Dag, ik heb nog enkele vragen.
Dus bij T=2p, kom ik voor
B0= (1/p) · ( integraal (0 onder en p boven) van (-f(t+p))dt+
integraal (p onder en 2p boven) van (-f(t+p))dt)
en als An = (2/T) · integraal (T boven en 0 onder) van (f(t)·sin(nωt))dt
is dan A2n = (2/T) · integraal (T boven en 0 onder) van (f(t)·sin(2nωt))dt.
Als is dit gebruik kom ik voor
A2n = (1/p)· ( integraal (0 onder en $\pi$ boven) van (-f(t+$\pi$)· sin (2nt))dt + ( integraal ($\pi$ onder en 2$\pi$ boven) van (-f(t+$\pi$)· sin (2nt))dt)

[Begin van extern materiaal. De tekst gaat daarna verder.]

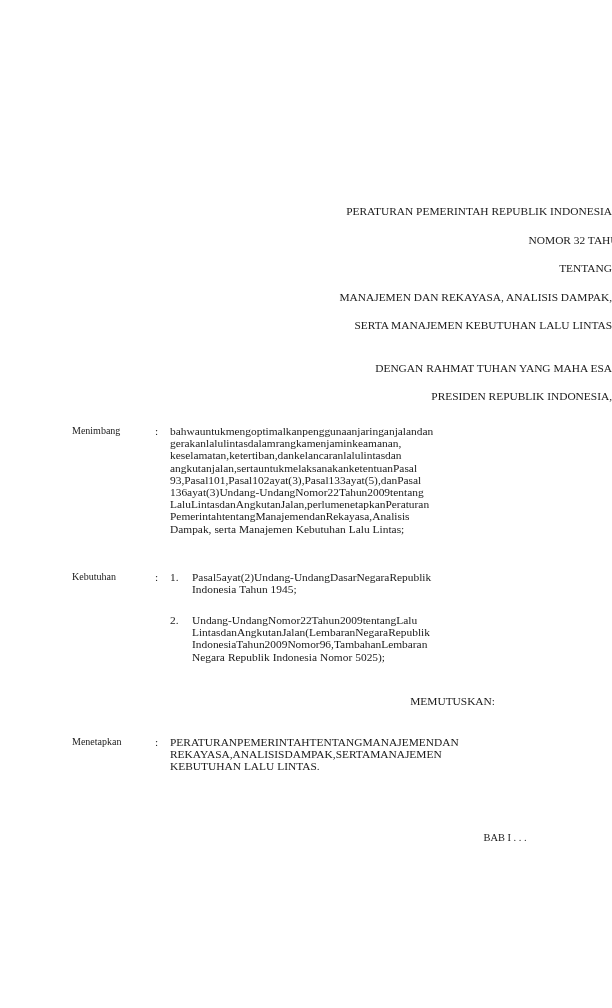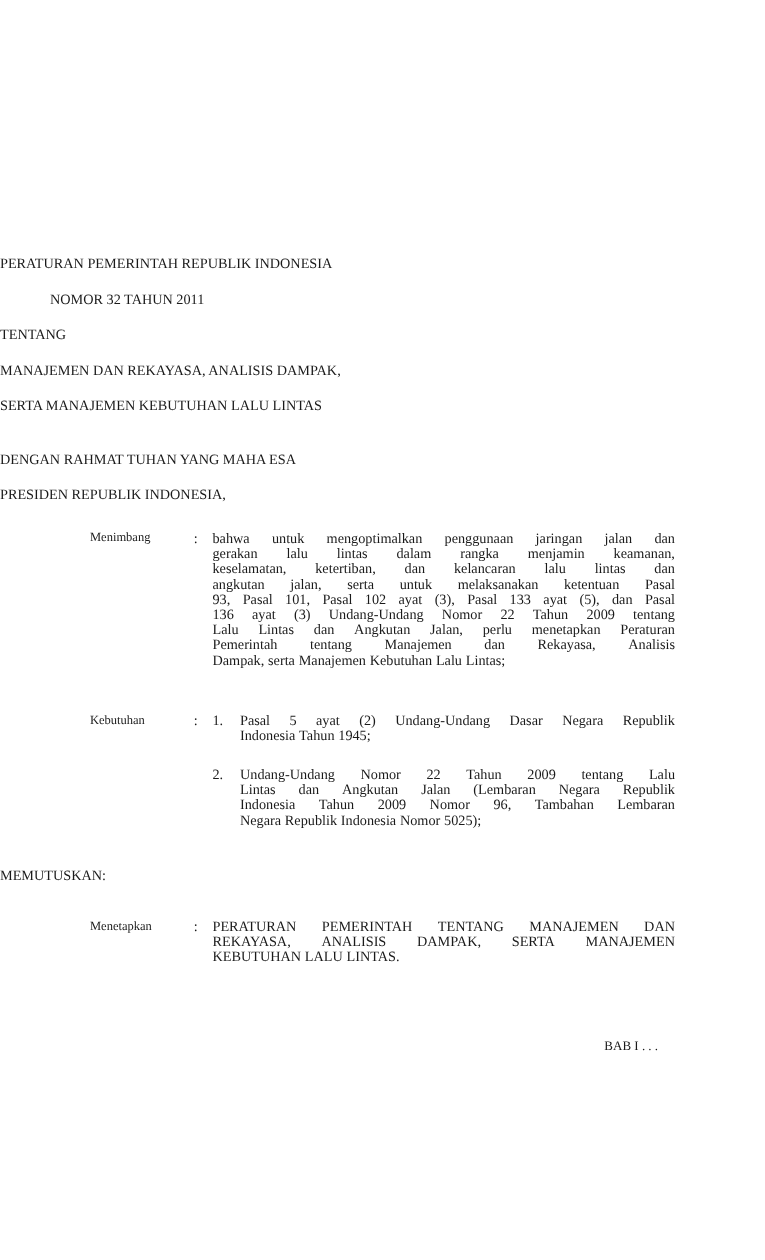"PERATURAN PEMERINTAH REPUBLIK INDONESIA" .center-line { text-align: left -> right }
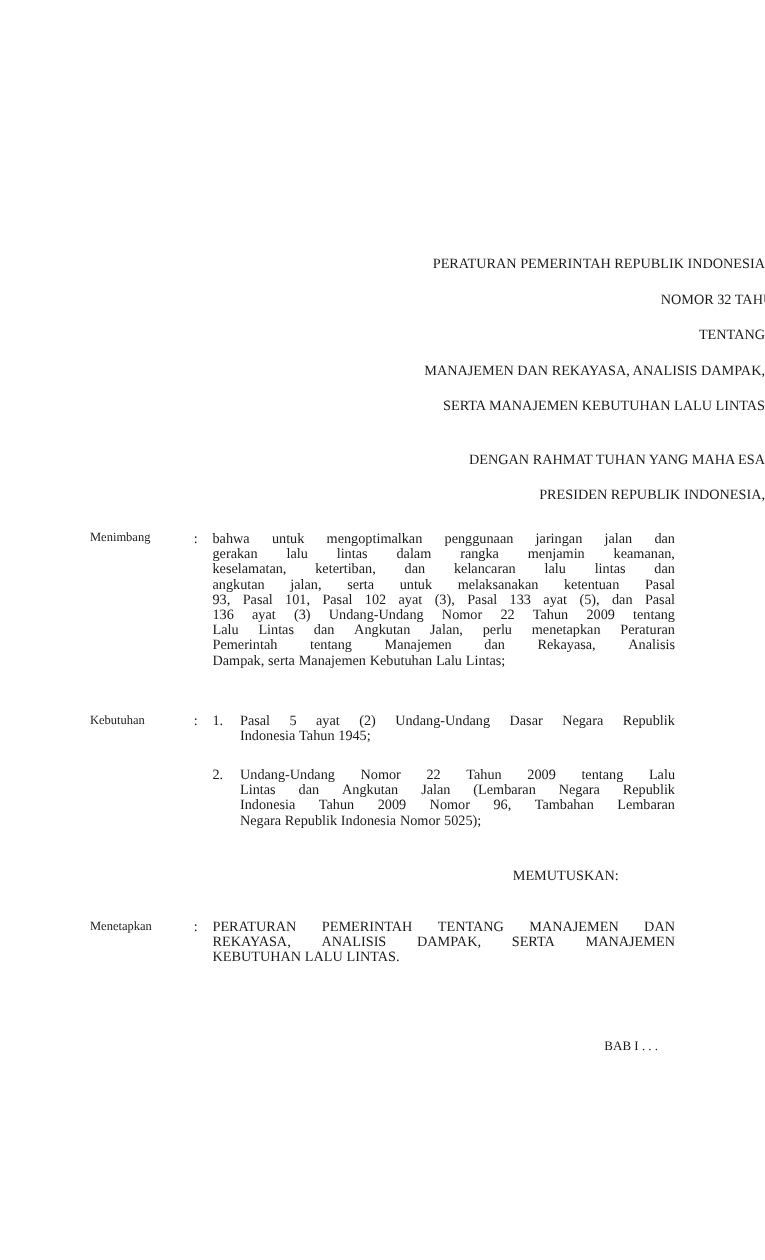"bahwa" .flex-line { justify-content: space-between -> flex-start }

klopt dit? en hoe kom ik dan aan 0?
Alvast bedankt.bart
22-11-2006
Bij het splitsen schrijf je eerst int(f(t),t=0..$\pi$)+int(f(t),t=$\pi$..2$\pi$). Dan verander je de tweede term in int(f(t+$\pi$),t=0..$\pi$) (substitutie); dan gebruik je het gegeven dat f(t+$\pi$)=-f(t) en je krijgt als tweede term: -int(f(t),t=0..$\pi$).
Iets dergelijks krijg je bij de andere integralen: de tweede term wordt dan, bij de An bijvoorbeeld, int(f(t+$\pi$)·sin(n(t+$\pi$)),t=0..$\pi$). Dan gebruik je weer het gegeven en het feit dat sin(n(t+$\pi$))=sin(nt+n$\pi$)=(-1)nsin(nt) om de twee deelintegralen met elkaar te vergelijken.